The prediction which has been read, and the pointed application made of it by the apostles to their divine Master, constitute the proof of what we have just advanced. Moses, under the direction of the spirit of prophecy, raises the expectation of mankind to the appearance of a prophet, like, indeed, but far superior to himself; and the apostles point with the finger to Jesus of Nazareth, saying, "We have found him of whom Moses, in the law, and the prophets did write."

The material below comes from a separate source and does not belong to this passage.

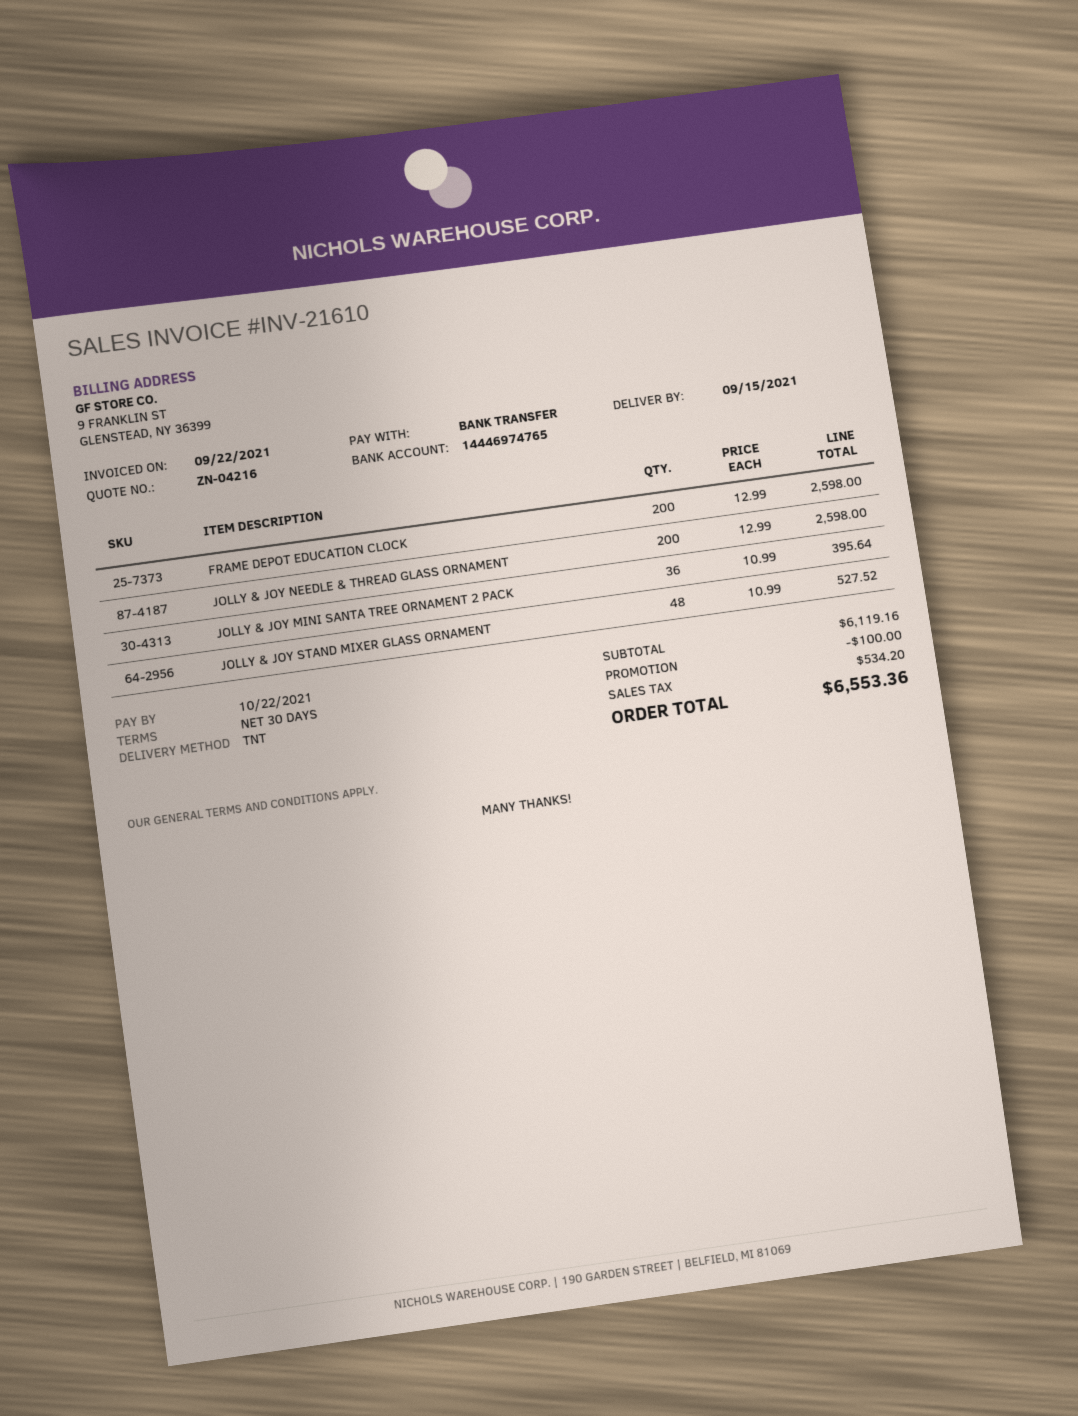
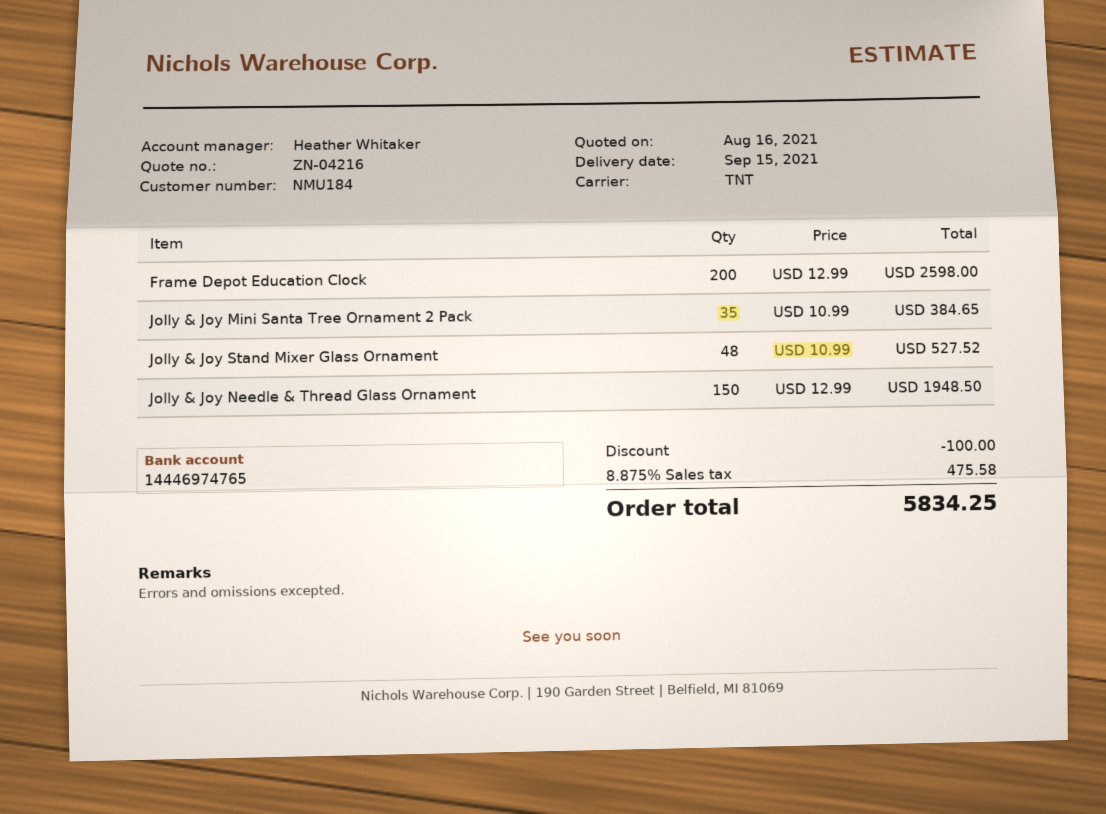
JOLLY & JOY NEEDLE & THREAD GLASS ORNAMENT: 200 x 12.99 = 2598.00 -> 150 x 12.99 = 1948.50
JOLLY & JOY MINI SANTA TREE ORNAMENT 2 PACK: 36 x 10.99 = 395.64 -> 35 x 10.99 = 384.65
tax: 534.20 -> 475.58
total: 6553.36 -> 5834.25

A limited creature, of threescore years and ten, is lost in the contemplation of a period of fifteen hundred and eleven years, for such was the distance of this prophecy from its accomplishment. The shortlived creature loses sight of it, feels his interest in it but small, is at little pains to transmit the knowledge of it to those who shall come after him; the next generation it is neglected, overlooked, forgotten; or, if observed

and recollected, is misunderstood, misapplied. But during every instant of the extended period, the eternal eye has been watching over it; in solemn silence attending its progress, triumphing over both neglect and opposition; and a slumbering world is roused at length to see and to acknowledge the truth and faithfulness, the power, wisdom, and grace of the Most High.

The day of Moses then, in the eye of God, runs down to that of Christ; as his, in return, ascends to the earliest of the promises and predictions, illuminating, quickening, confirming, fulfilling all that is written. Placed at whatever point of the system of nature, whether on our own planet or on any other, to the north, or to the south, in summer, or winter, the eye is still attracted to the common centre of all, the great" Light of the world." In like manner, at whatever distance we are placed, and in whatever direction we contemplate the system which redeeming love has framed, from under the shade of the tree of life in Eden, from the summit of Ararat, Moriah, or Pisgah, in the plain of Mamre, or from a pinnacle of the temple; with Abraham, viewing the Saviour and his day afar off, or with Simeon embracing him, the same "Sun of righteousness" sheds his glory around us; we see the light, we feel the influence of him who quickeneth and enlighteneth every man that cometh into the world.

As we find Moses plainly and unequivocally referring men to Christ, so the Saviour as explicitly refers to Moses for a testimony concerning himself; thereby plainly insinuating, that if the Jewish prophet deserved any credit, possessed any respectability, this credit, this respectability were ministering servants to the dignity of his own person, the sacredness of his character, the divinity of his mission. And this is accompanied with a severe denunciation of judgment against such as admitted the authority of Moses, but rejected that of Christ; to introduce, recommend, and confirm which was the end for which Moses was raised up. "Do not think I will accuse you to the Father; there is one that accuseth you, even Moses, in whom ye trust. For had ye believed Moses, ye would have believed me; for he wrote of me. But if ye believe not his writings, how shall ye believe my words?"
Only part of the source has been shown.